To know whether the painkiller really caused your headache to go away, we would need to observe both a world in which you took the painkiller and a world in which you did not. But we can never observe both the actual world and the counterfactual world simultaneously. Fortunately, we have come up with clever ways to simulate counterfactual scenarios. The most basic is the randomized control trial. Here, we assume that if we have two identical groups of people with headaches, and we give half of them a painkiller (the treatment group) and half of them no painkiller (the control group), then any difference in headache outcomes between the two groups must have been caused by the painkiller. We make sure the groups are identical through randomization, but that's another topic for another time.
The randomized control trial is considered the "gold standard" for causal inference because it does a very good job simulating a counterfactual world. Assuming everything else is held equal, there is no difference between the treatment group and the control group except their exposure to the treatment, so any difference in observed outcomes has to be attributable to the treatment. Now, this isn't the same as complete certainty that the treatment had a causal effect, because we haven't resolved the fundamental problem of causal inference. However, we have mitigated the problem to an extent, and we can use statistical tests to estimate our degree of certainty (or uncertainty).
There are a number of statistical methods and models that build on the basic logic of randomized control trials, which are variously called "quasi-experimental" or "causal inference" methods. You can read about them in Counterfactuals and Causal Inference by Morgan and Winship, Mostly Harmless Econometrics by Joshua Angrist, or this encyclopedia article by Jennifer Hill and Elizabeth Stewart. In general, all of these methods are trying to do the same thing: control for any variables (observed or unobserved) that might somehow be correlated with a (hypothesized) causal factor and the outcome we are interested in. Once we are confident that we have excluded all potential confounders, we infer that any remaining correlation between the hypothesized causal factor and the outcome is, indeed, causal. But it is still an inference, made under strong assumptions.
tl;dr: You are right that most statistical tests only measure correlation. Our ability to infer that a correlation between an X variable and a Y variable is due to a causal relationship (X caused Y) depends on good research design, careful analysis, and certain assumptions.

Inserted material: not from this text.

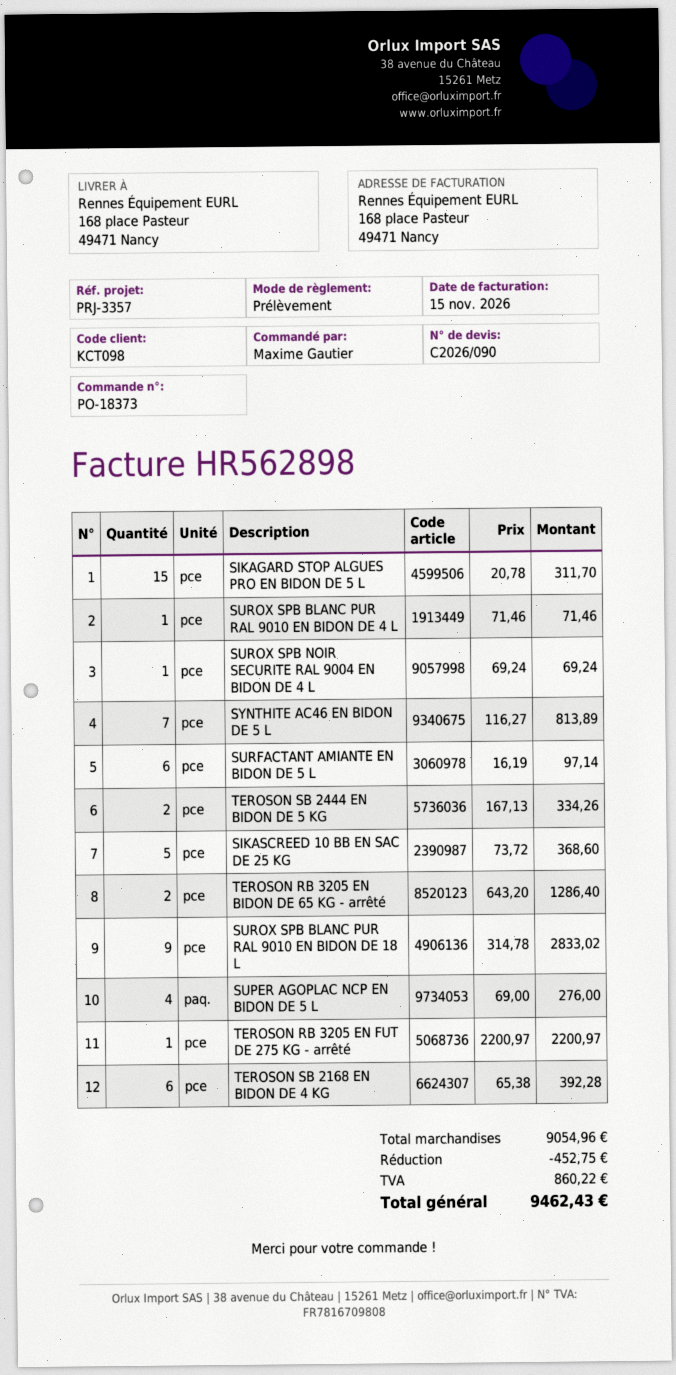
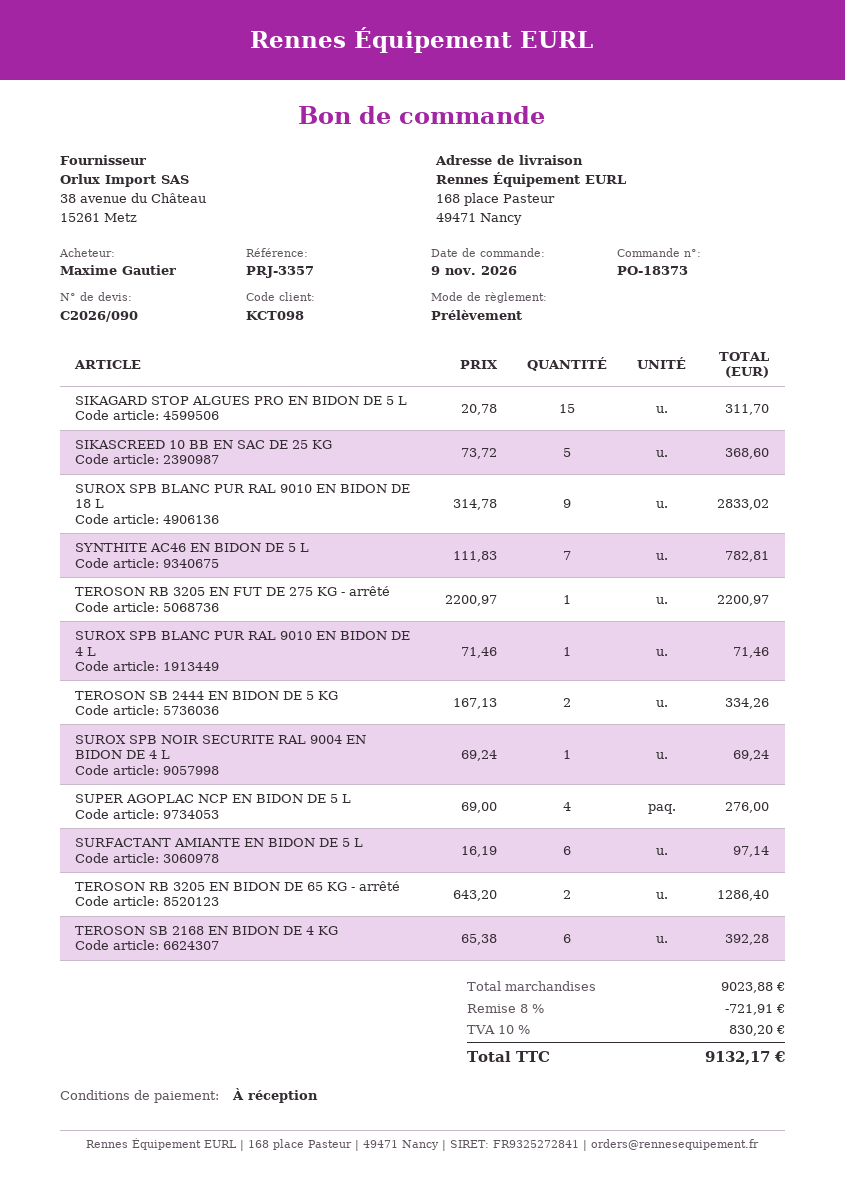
SYNTHITE AC46 EN BIDON DE 5 L: 7 x 116.27 = 813.89 -> 7 x 111.83 = 782.81
subtotal: 9054.96 -> 9023.88
discount: 452.75 -> 721.91
tax: 860.22 -> 830.20
total: 9462.43 -> 9132.17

Statistics by themselves cannot prove causation, but our application and interpretation of statistics can make us more-or-less confident that a correlation is causal.
I can't speak for epi, but no one in economics would ever use stepwise regression for inference. They would be laughed out of the room. If you're interested in some of the methods used in economics, this is a good primer aimed at an undergraduate audience (PDF). If you're at a graduate level, Mostly Harmless Econometrics provides a good overview of causal inference in economics.
TMLE seems super interesting! But it's still conditional on normal causal assumptions. Fundamentally, I don't think that prediction answers the questions that I would want to ask.
As a motivating example, if I'm interested in something like "how much does a college education affect wages?" prediction is not particularly helpful. The decision to attend college is affected by observable characteristics (like parental income, where you went to high school, etc.) but also unobservable ones like ability, enjoyment of schooling, and what careers interest you. Under this example, even if you can predict with 100% accuracy someones income, you will never recover how much college matters because of the unobservable characteristics and selection bias, so TMLE and Super Learner are not very helpful.
To get around this, an economist might look at people who were right at and right below an SAT cutoff for college (link is to a paper that does that). There you just have to assume that someone who got a 999 and didn't get into college is basically identical to someone who got a 1000, and under that assumption (plus a few more) the causal effect is well defined.
I don't understand how my example of spurious correlation among randomly generated numbers doesn't already meet that burden. That's a data generating process that is not causal by design but produces your preferred observed signal.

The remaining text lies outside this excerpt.